A deed where the grantor (or seller) guarantees that he or she holds clear title to a piece of real estate and has the legal right to sell it to you. The guarantee is not limited only to the time the grantor owned the property but extends back further to the origins of the property.

The meaning can be simplified by stating that the general warranty deed is a guarantee that the seller gives to the buyer, that he indeed owns the property and that the property does not have any lien or liabilities associated with it.

The rationale behind getting this legal document from the seller for the buyer is quite easy to understand. A lot of people can be bluffed by making a quick sale of property which is not yours, or has a substantial amount of liability attached to it. So by claiming the ownership of the property, not only does a fraudulent seller sell the house and make a tidy profit, but also he can also abscond leaving the new homeowner in a soup.

Hence more and more home buyers are careful to ensure that they receive the general warranty deed, so that they are assured that the property they purchase for residence or as investment property is free from any trouble.

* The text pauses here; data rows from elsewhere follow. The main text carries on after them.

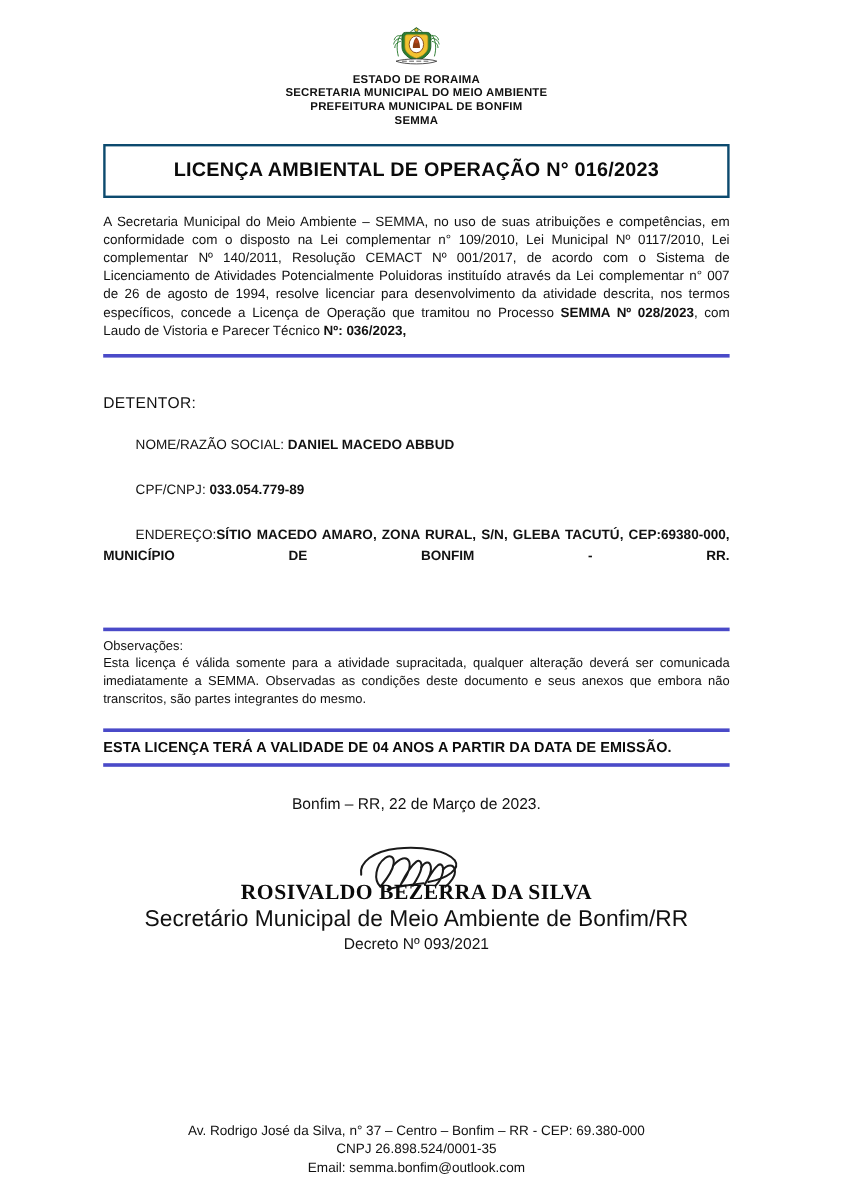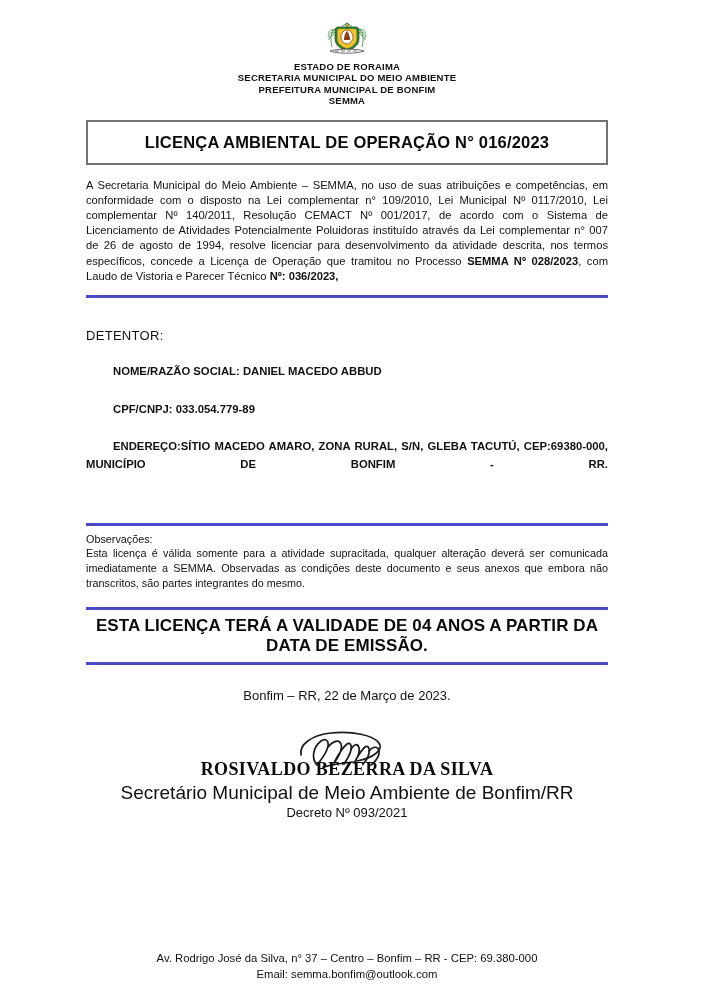--- a/index.html
+++ b/index.html
@@ -42,7 +42,7 @@
   
   .title-box {
     margin: 13px 86px 0 86px;
-    border: 2px solid #737373;
+    border: 2px solid #0c4a6e;
     height: 41px;
     display: flex;
     align-items: center;

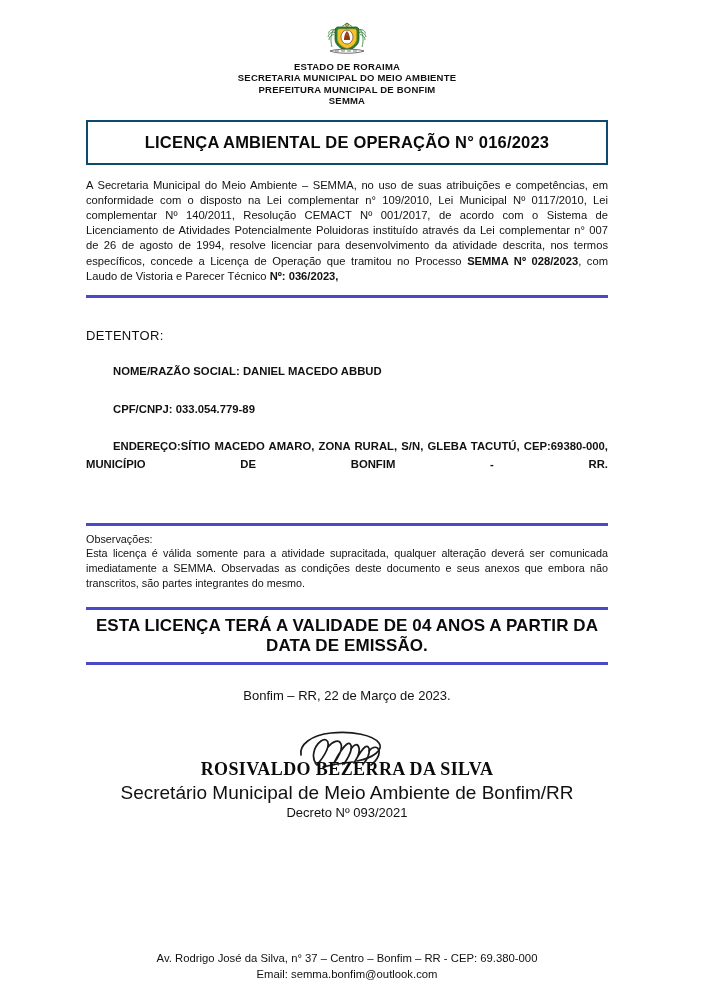--- a/index.html
+++ b/index.html
@@ -91,7 +91,7 @@
     text-align: justify;
     color: #111;
   }
-  .field .lbl { font-weight: bold; padding-left: 27px; }
+  .field .lbl { font-weight: normal; padding-left: 27px; }
   .field .val { font-weight: bold; }
 
   

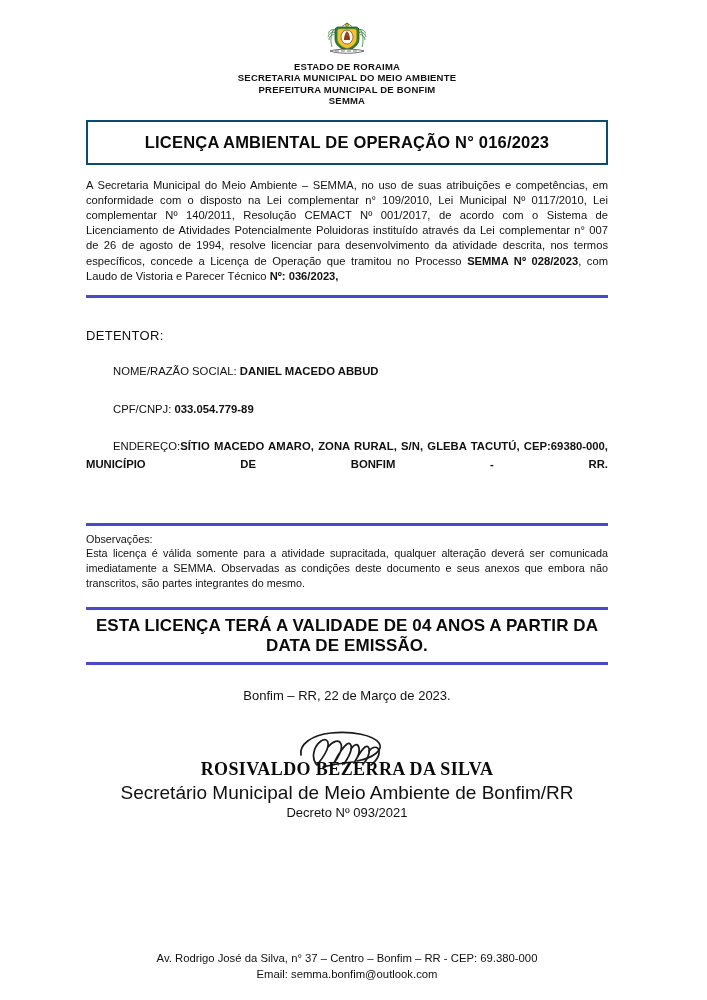--- a/index.html
+++ b/index.html
@@ -119,8 +119,7 @@
   .validade-wrap { margin-top: 17px; }
   .validade {
     margin: 0 86px;
-    text-align: center;
-    font-size: 17px;
+    font-size: 12px;
     font-weight: bold;
     letter-spacing: 0.1px;
     padding: 6px 0 6px 0;

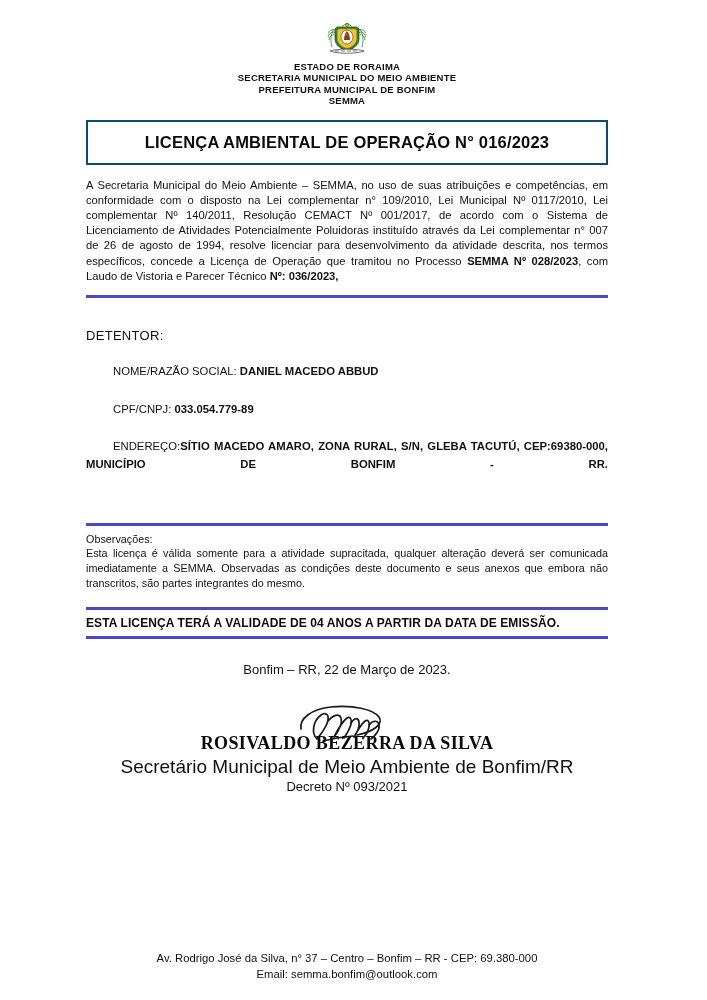--- a/index.html
+++ b/index.html
@@ -285,6 +285,7 @@
 
   <div class="footer">
     <div>Av. Rodrigo José da Silva, n° 37 – Centro – Bonfim – RR - CEP: 69.380-000</div>
+    <div>CNPJ 26.898.524/0001-35</div>
     <div>Email: semma.bonfim@outlook.com</div>
   </div>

The deed usually contains 6 covenants or ‘promises’ which the seller makes to the buyer when selling property. These covenants can be categorized in two basic classes based on what they cover: The present covenants and the future covenants.

Present Covenants
Covenant of Seisin & Covenant of Right to Convey
Seisin means possession. These two covenants mean that the seller is in possession of the land and also has the right to sell to another party.

Covenant Against Encumbrances
With this covenant, the seller assures the buyer that there are no encumbrances or liabilities against the property.

Future Covenants
Covenant of Warranty and Covenant of Quiet Enjoyment
These two covenants are said to be future covenants as they are related to occurrences which may take place in the future. With these two covenants, the seller protects the buyer against any future troubles or claims against the property that may arise out of the past dealings of the seller.

Covenant of Further Assurances
This covenant ensures the buyer that if there is something omitted that would otherwise be required to pass on the title, he will do everything to ensure that the title is passed on to the buyer, irrespective of the omission.

If you go through sample deeds, you will see that they need to be notarized and need to be signed in the presence of witness. The deed is a legal document so you would perhaps like to seek the help of a lawyer to draft it.